Most probably, makes sense. I have no idea what the status of this is... For Linux, probably it's up to stuff like Apparmor to enforce such things.

 

That's not really a problem, more like I'm "striving to be lazy". It will also have a set of advantages, like probably speeding me up like 10 times, freeing me from writing config files (I'll be able to edit code and variables directly), blurring the border between code and data, scripting and compiling languages, using C (or Go) in the way people are using lisp, making more readable emacs, etc...

Oh, a hack. Let's get wild ideas then ;)

-- 

Giulio Iotti 

[Benjamin Measures]

On Thursday, 12 November 2015 07:36:54 UTC, Peret Finctor wrote:

This trick allows to redirect code execution to whenever we want, for any function where this placeholder is placed.

Sounds perfect for what an attacker might need.

https://cansecwest.com/slides/2013/DEP-ASLR%20bypass%20without%20ROP-JIT.pdf

> Really like a GIFT from an unknown coder

[Peret Finctor]

Didn't really understood what's this presentation is about. Also please read my post here https://groups.google.com/d/msg/golang-nuts/39IX6vA2VsA/7aQV1avBDwAJ

четверг, 12 ноября 2015 г., 21:47:14 UTC+4 пользователь Benjamin Measures написал:

[Benjamin Measures]

That doesn't give licence for compilers to avoid all responsibility and not forgo implementing security features such as stack-smashing protection and position-independent executabes. Similarly, any feature introduced by a compiler that provides a "gift" to attackers must consider the implications responsibly.

[Benjamin Measures]

On Friday, 13 November 2015 10:04:16 UTC, Benjamin Measures wrote:

That doesn't give licence for compilers to avoid all responsibility and not forgo implementing security features such as stack-smashing protection and position-independent executabes. Similarly, any feature introduced by a compiler that provides a "gift" to attackers must consider the implications responsibly.

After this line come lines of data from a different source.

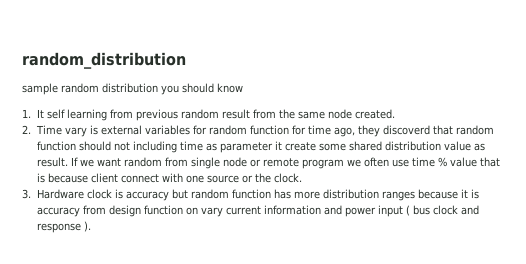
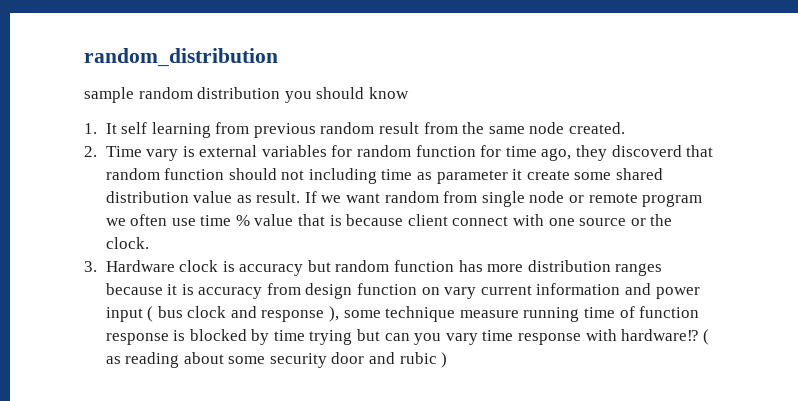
[84,221,92,232] ). -> [329,306,700,322] [105,329,709,345] [105,352,448,368] ), some technique measure running time of function response is blocked by time trying but can you vary time response with hardware⁉ ( as reading about some security door and rubic )

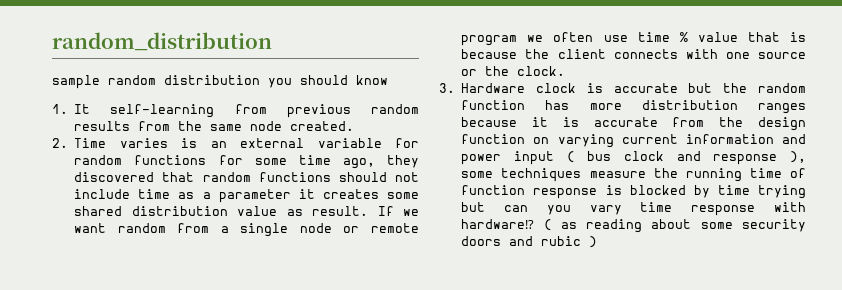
[121,122,211,138] self learning -> [110,104,215,118] self-learning
[379,122,420,134] result -> [74,121,131,131] results
[146,145,502,161] vary is external variables for random function for -> [119,138,419,148] [74,155,287,165] varies is an external variable for random functions for some
[611,145,682,157] discoverd -> [74,172,155,182] discovered
[164,168,225,180] function -> [258,172,331,182] functions
[308,168,377,184] including -> [74,189,131,199] include
(433, 176) none -> [202,192,211,199] a
[526,170,570,180] create -> [322,189,379,199] creates
(478, 197) none -> [220,226,229,233] a
[407,214,509,226] client connect -> [525,49,678,59] the client connects
[239,260,331,276] accuracy but -> [613,83,748,93] accurate but the
[198,283,301,299] accuracy from -> [593,117,744,127] accurate from the
[444,287,477,299] vary -> [557,134,614,148] varying
[385,306,519,322] technique measure -> [501,168,678,182] techniques measure the
[331,352,365,364] door -> [461,236,502,246] doors

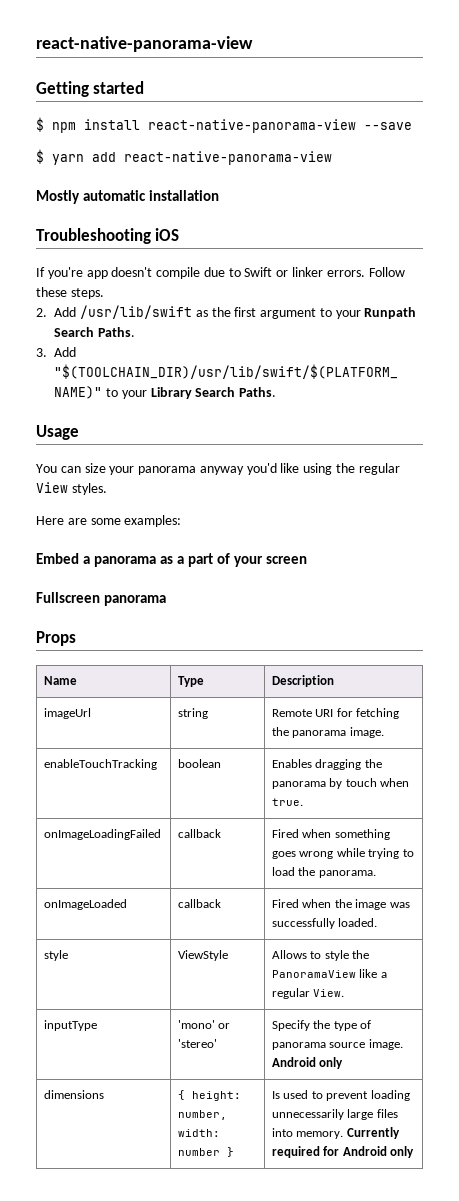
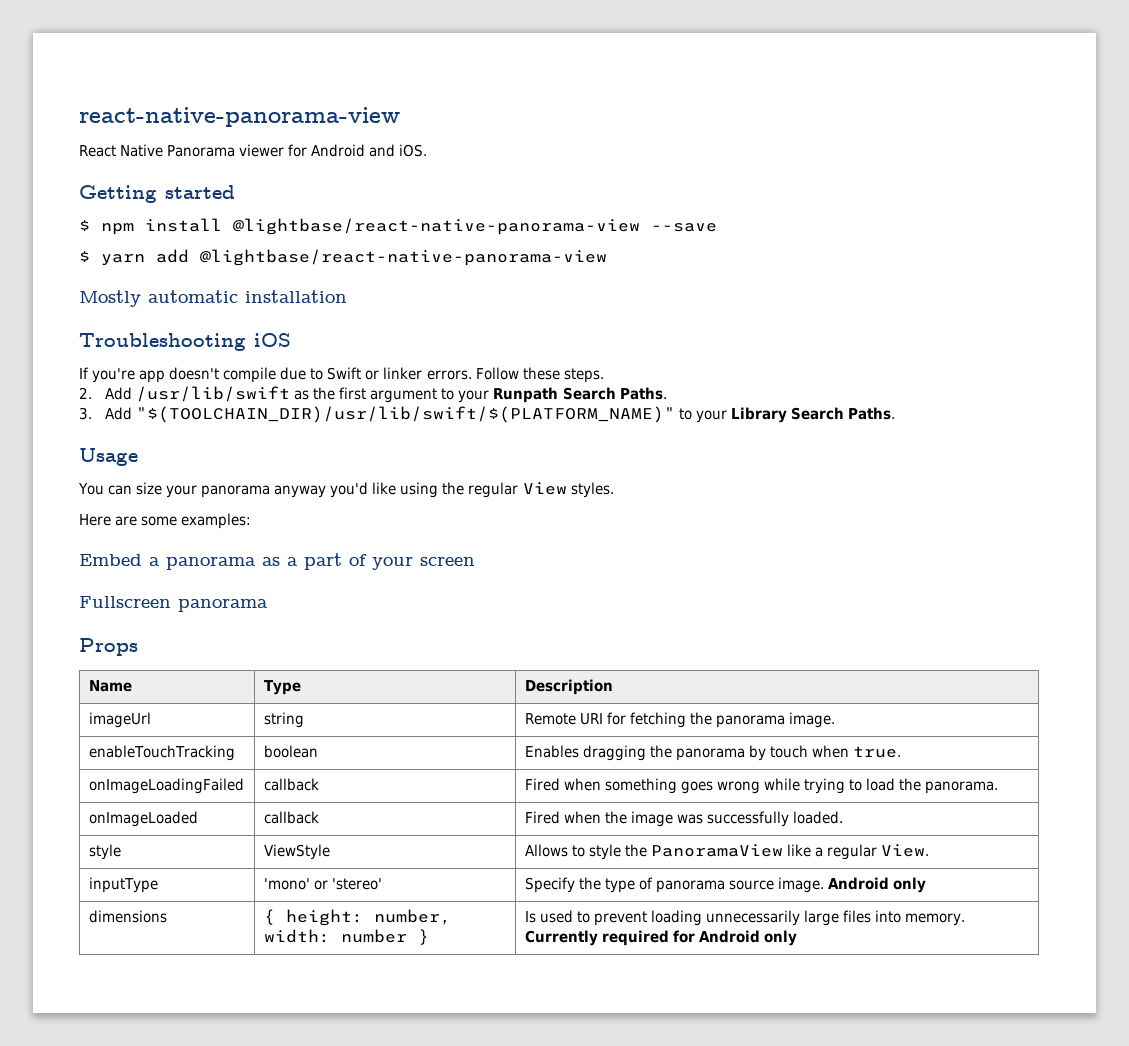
[36,36,253,52] react-native-panorama-view -> [79,107,400,127] [79,144,428,157] react-native-panorama-view // React Native Panorama viewer for Android and iOS.
[148,119,356,133] react-native-panorama-view -> [233,218,640,235] @lightbase/react-native-panorama-view
[124,151,332,165] react-native-panorama-view -> [200,249,607,266] @lightbase/react-native-panorama-view

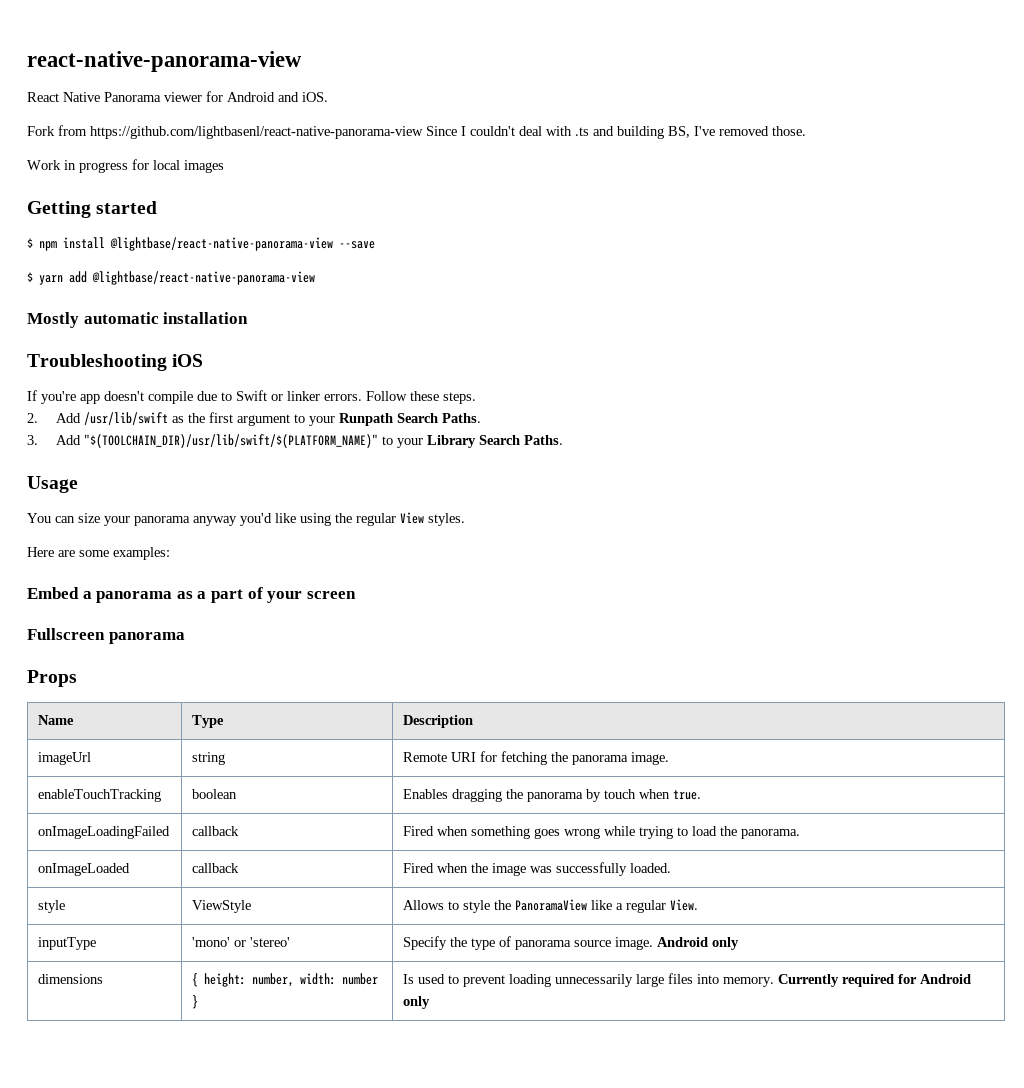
(428, 150) none -> [27,125,806,139] [27,159,224,173] // Fork from https://github.com/lightbasenl/react-native-panorama-view Since I couldn't deal with .ts and building BS, I've removed those. // Work in progress for local images

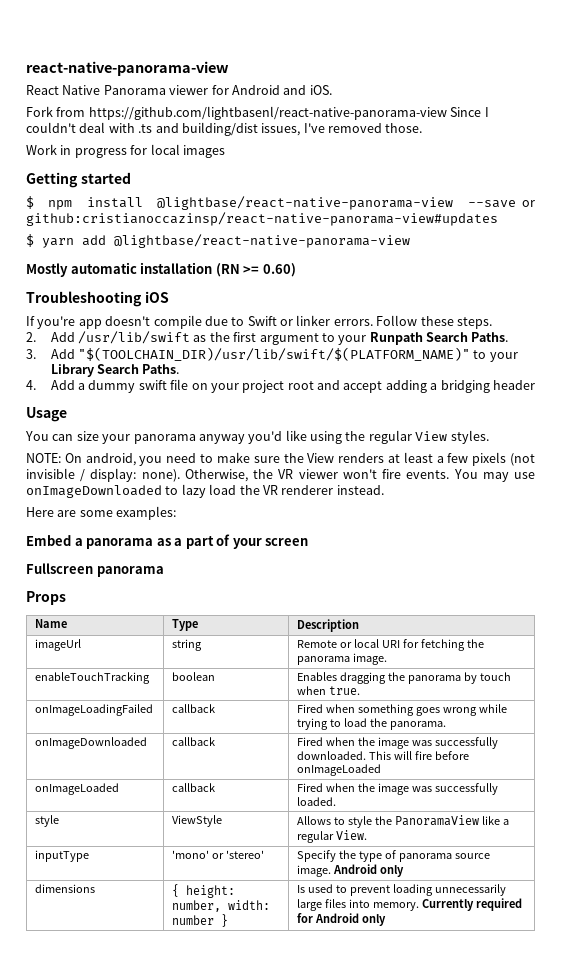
[617,126,690,139] building BS, -> [181,122,301,136] building/dist issues,
(375, 245) none -> [522,200,535,207] [26,212,498,226] or github:cristianoccazinsp/react-native-panorama-view#updates
(249, 318) none -> [215,263,296,277] (RN >= 0.60)
(563, 440) none -> [26,379,535,393] // 4. Add a dummy swift file on your project root and accept adding a bridging header
(465, 519) none -> [26,452,535,466] [26,468,535,482] [26,484,384,498] // NOTE: On android, you need to make sure the View renders at least a few pixels (not invisible / display: none). Otherwise, the VR viewer won't fire events. You may use onImageDownloaded to lazy load the VR renderer instead.
(448, 757) none -> [340,639,380,648] or local
(801, 834) none -> [35,737,148,749] [172,737,216,746] [297,737,499,749] [297,751,470,760] [297,764,382,776] // onImageDownloaded | callback | Fired when the image was successfully downloaded. This will fire before onImageLoaded

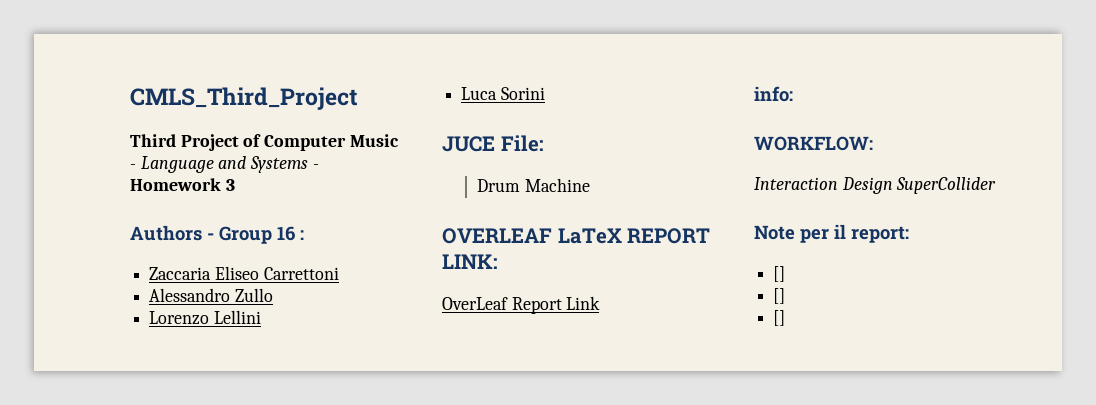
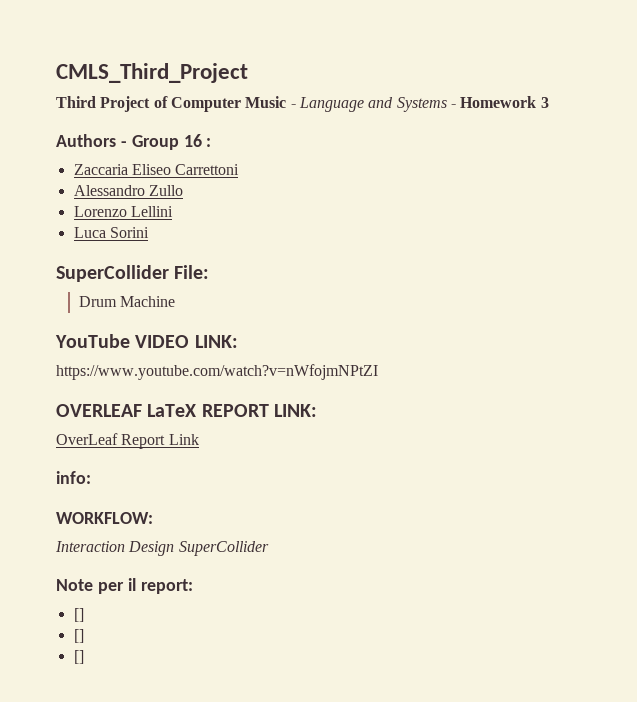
[442,136,495,152] JUCE -> [56,265,169,282] SuperCollider
(590, 185) none -> [55,334,238,348] [56,364,378,380] // YouTube VIDEO LINK: // https://www.youtube.com/watch?v=nWfojmNPtZI

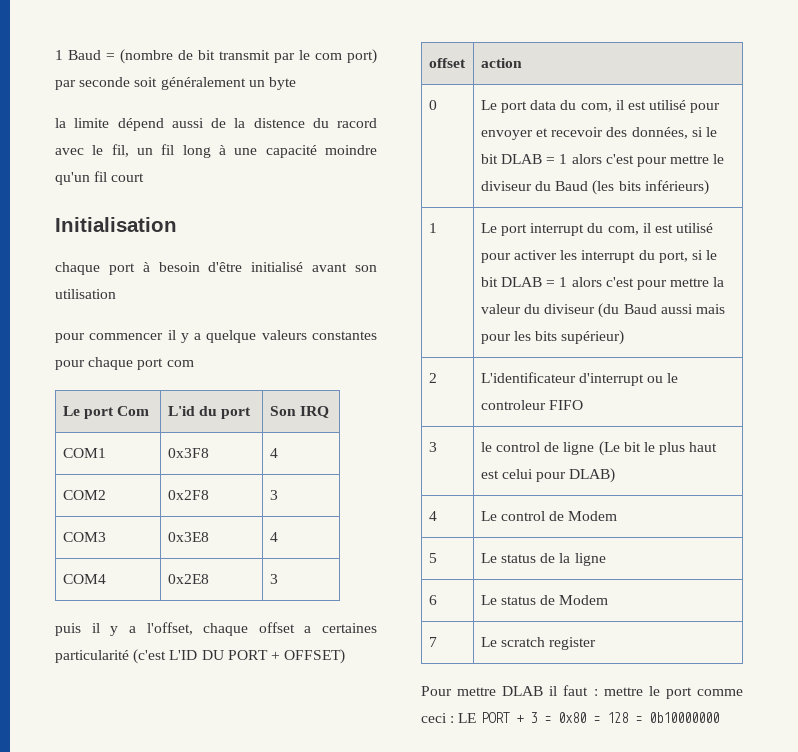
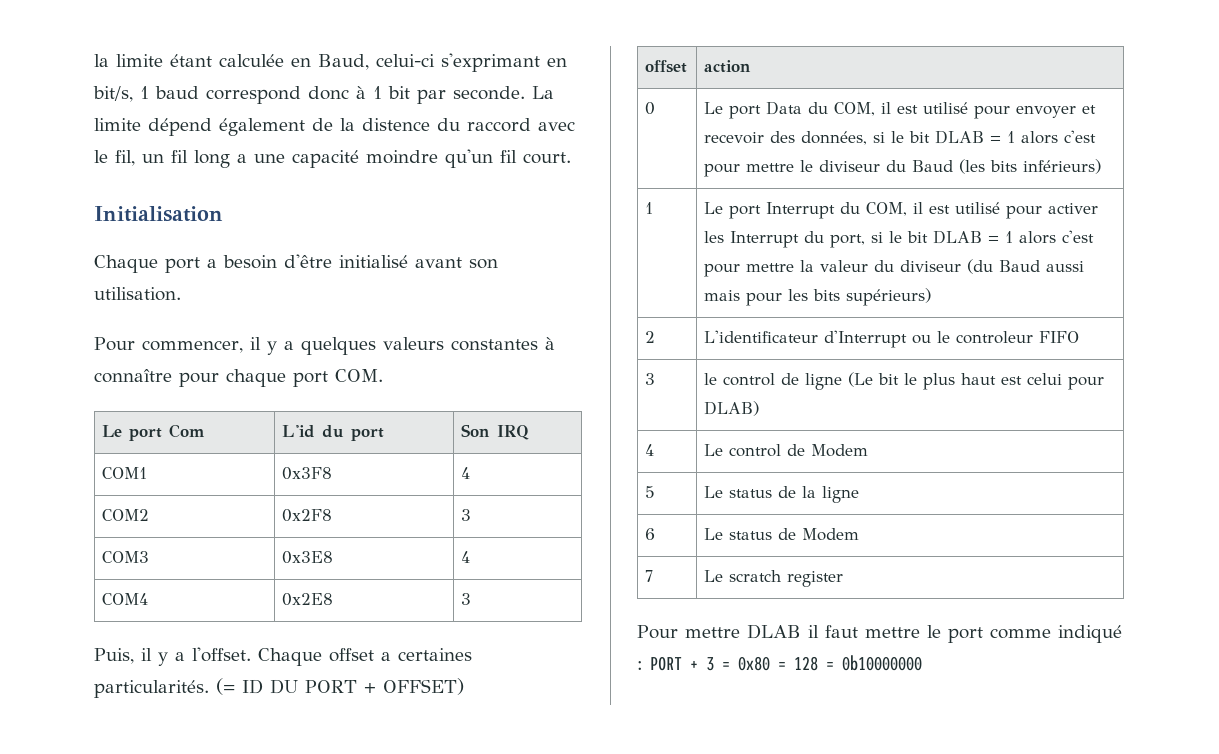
[55,49,377,64] [55,77,296,90] [55,118,204,131] 1 Baud = (nombre de bit transmit par le com port) par seconde soit généralement un byte // la limite dépend aussi -> [94,53,567,72] [93,86,554,104] [94,118,305,136] la limite étant calculée en Baud, celui-ci s'exprimant en bit/s, 1 baud correspond donc à 1 bit par seconde. La limite dépend également
[337,118,377,128] racord -> [467,118,531,132] raccord
[218,145,226,155] à -> [237,154,247,163] a
[111,173,145,182] court -> [523,152,571,164] court.
[55,262,150,275] chaque port à -> [94,255,217,273] Chaque port a
[55,289,116,299] [55,330,257,343] utilisation // pour commencer il y a quelque -> [94,287,181,301] [94,337,376,355] utilisation. // Pour commencer, il y a quelques
(377, 335) none -> [544,337,555,350] [94,369,172,383] à connaître
[166,360,194,367] com -> [335,369,383,382] COM.
[55,622,249,636] puis il y a l'offset, chaque -> [94,647,322,666] Puis, il y a l'offset. Chaque
[55,649,198,664] particularité (c'est L'ID -> [94,678,263,698] particularités. (= ID
[530,100,612,112] data du com, -> [766,101,876,116] Data du COM,
[530,223,639,236] interrupt du com, -> [766,202,908,219] Interrupt du COM,
[581,250,636,263] interrupt -> [730,231,800,248] Interrupt
[561,330,625,345] supérieur) -> [846,288,932,306] supérieurs)
[579,373,645,386] d'interrupt -> [824,330,908,348] d'Interrupt
[593,689,598,696] : -> (858, 631) none
[421,713,477,723] ceci : LE -> [1058,625,1122,643] [637,661,643,670] indiqué :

s/and not forgo implementing/and forgo implementing/

[Giulio Iotti]

On Friday, November 13, 2015 at 11:04:16 AM UTC+1, Benjamin Measures wrote:

That doesn't give licence for compilers to avoid all responsibility and not forgo implementing security features such as stack-smashing protection and position-independent executabes. Similarly, any feature introduced by a compiler that provides a "gift" to attackers must consider the implications responsibly.

Honest question: how does PIE help, security-wise? Address space layout randomization?

-- 

Giulio Iotti

[Benjamin Measures]

On Friday, 13 November 2015 10:11:37 UTC, Giulio Iotti wrote:

Honest question: how does PIE help, security-wise? Address space layout randomization?

Yes, it allows ASLR to be extended to the executable (ie. not just dynamically linked code).